Your assignment
Please return the lines, both ends included, that run from the one containing "- Example: https://github.com/hzi-bifo/traitar" to the last line of the data below, exactly and alone.

[Change detection data]

•••

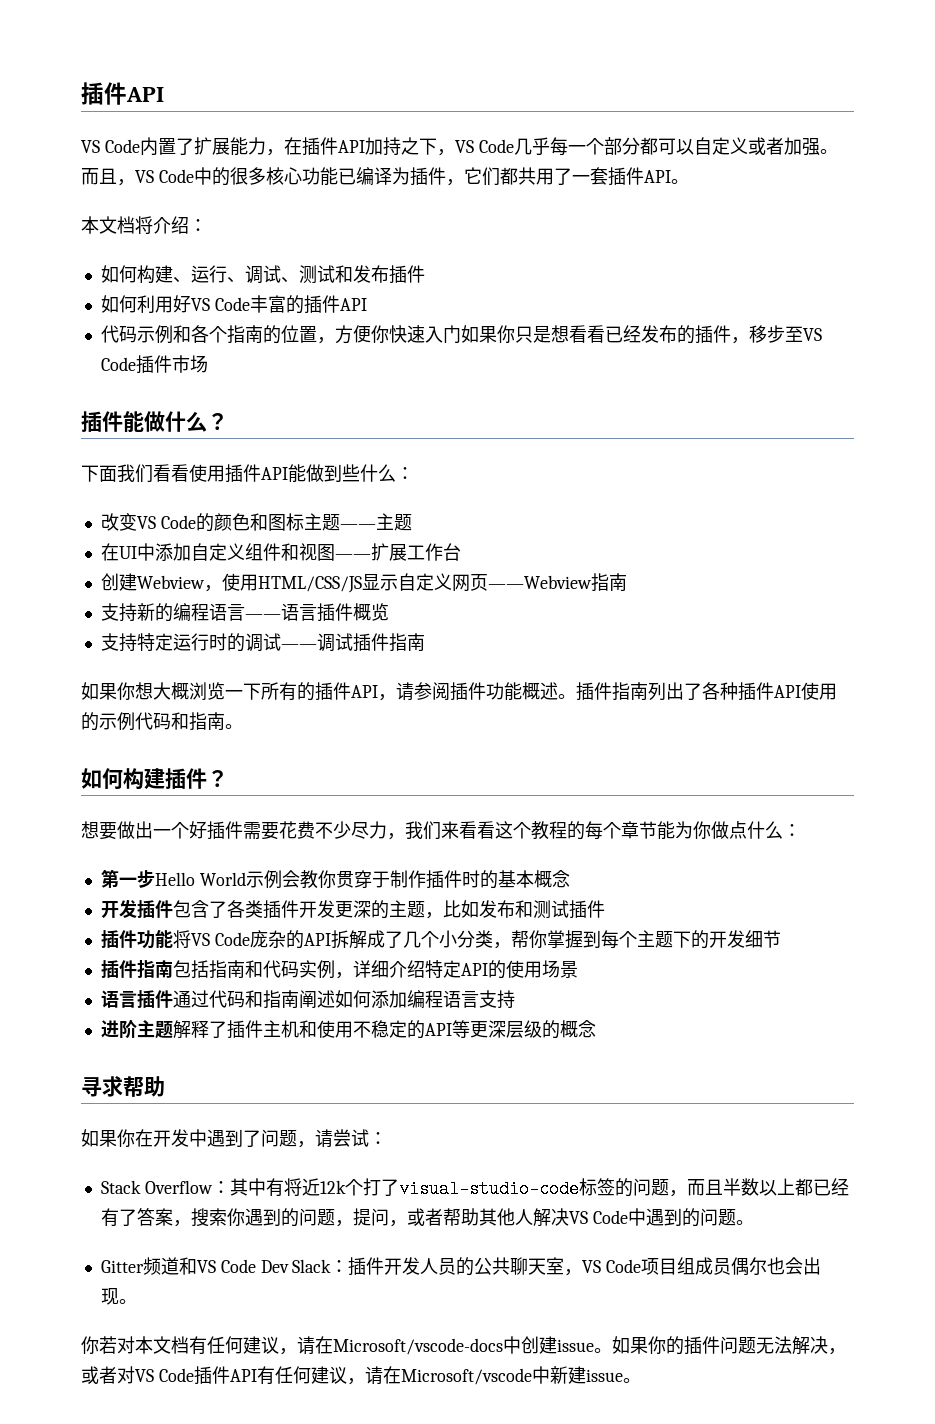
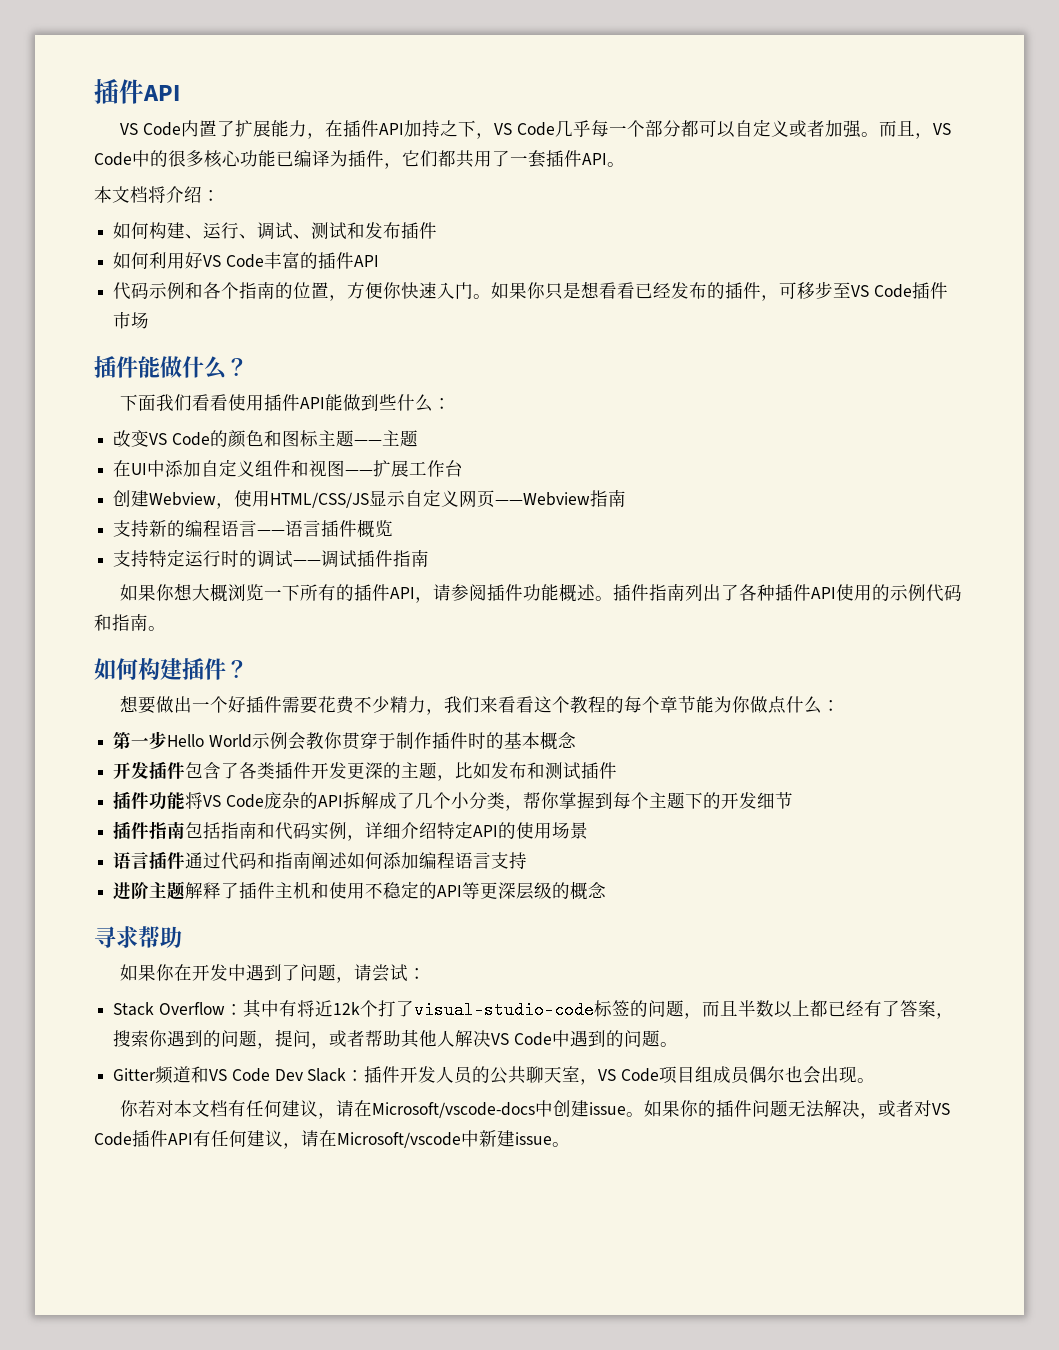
- 代码示例和各个指南的位置，方便你快速入门如果你只是想看看已经发布的插件，移步至VS Code插件市场
+ 代码示例和各个指南的位置，方便你快速入门。如果你只是想看看已经发布的插件，可移步至VS Code插件市场
- 想要做出一个好插件需要花费不少尽力，我们来看看这个教程的每个章节能为你做点什么：
+ 想要做出一个好插件需要花费不少精力，我们来看看这个教程的每个章节能为你做点什么：

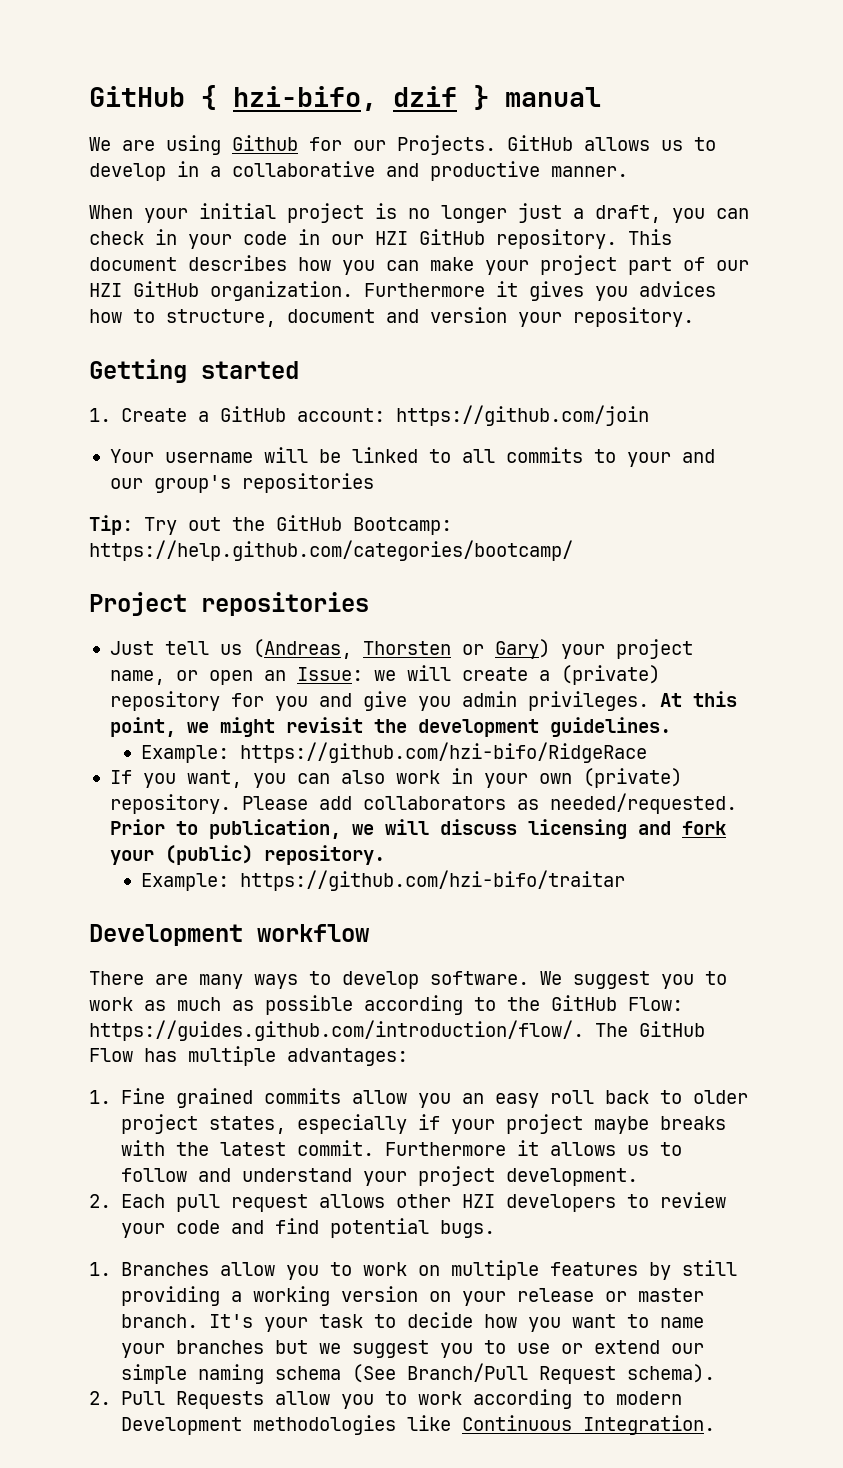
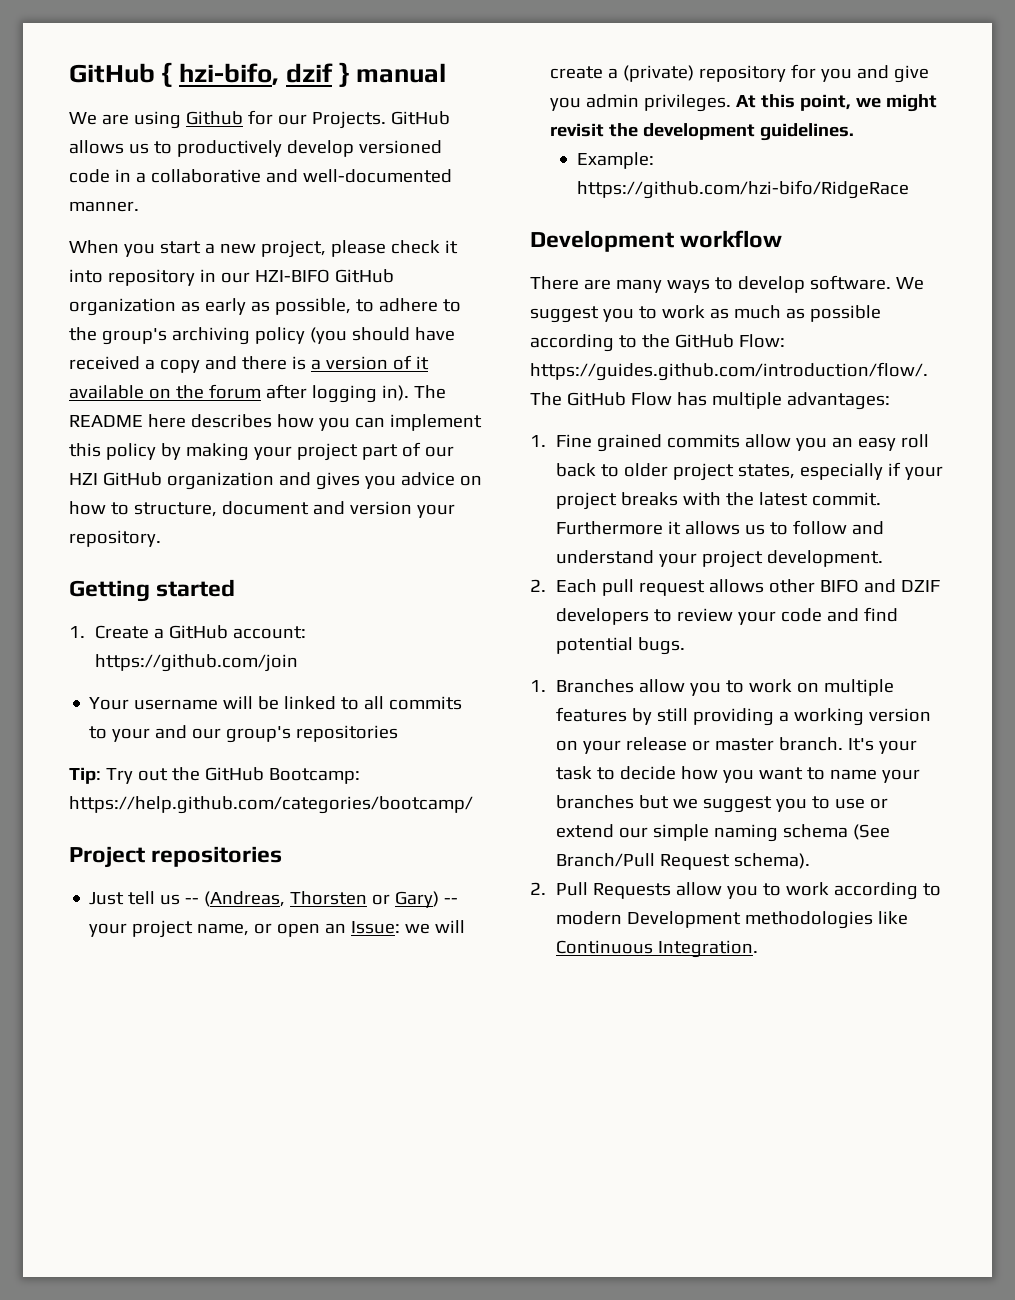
- GitHub allows us to develop in a collaborative and productive manner.
+ GitHub allows us to productively develop versioned code in a collaborative and well-documented manner.
- When your initial project is no longer just a draft, you can check in your code in our HZI GitHub repository. This document describes how you can make your project part of our HZI GitHub organization. Furthermore it gives you advices how to structure, document and version your repository.
+ When you start a new project, please check it into repository in our HZI-BIFO GitHub organization as early as possible, to adhere to the group's archiving policy (you should have received a copy and there is a version of it available on the forum after logging in). The README here describes how you can implement this policy by making your project part of our HZI GitHub organization and gives you advice on how to structure, document and version your repository.
- Just tell us (Andreas, Thorsten or Gary) your project name, or open an Issue: we will create a (private) repository for you and give you admin privileges.
+ Just tell us -- (Andreas, Thorsten or Gary) -- your project name, or open an Issue: we will create a (private) repository for you and give you admin privileges.
- If you want, you can also work in your own (private) repository. Please add collaborators as needed/requested. Prior to publication, we will discuss licensing and fork your (public) repository.
- Example: https://github.com/hzi-bifo/traitar
- 1. Fine grained commits allow you an easy roll back to older project states, especially if your project maybe breaks with the latest commit.
+ 1. Fine grained commits allow you an easy roll back to older project states, especially if your project breaks with the latest commit.
- 2. Each pull request allows other HZI developers to review your code and find potential bugs.
+ 2. Each pull request allows other BIFO and DZIF developers to review your code and find potential bugs.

•••

Answer box
- Example: https://github.com/hzi-bifo/traitar
- 1. Fine grained commits allow you an easy roll back to older project states, especially if your project maybe breaks with the latest commit.
+ 1. Fine grained commits allow you an easy roll back to older project states, especially if your project breaks with the latest commit.
- 2. Each pull request allows other HZI developers to review your code and find potential bugs.
+ 2. Each pull request allows other BIFO and DZIF developers to review your code and find potential bugs.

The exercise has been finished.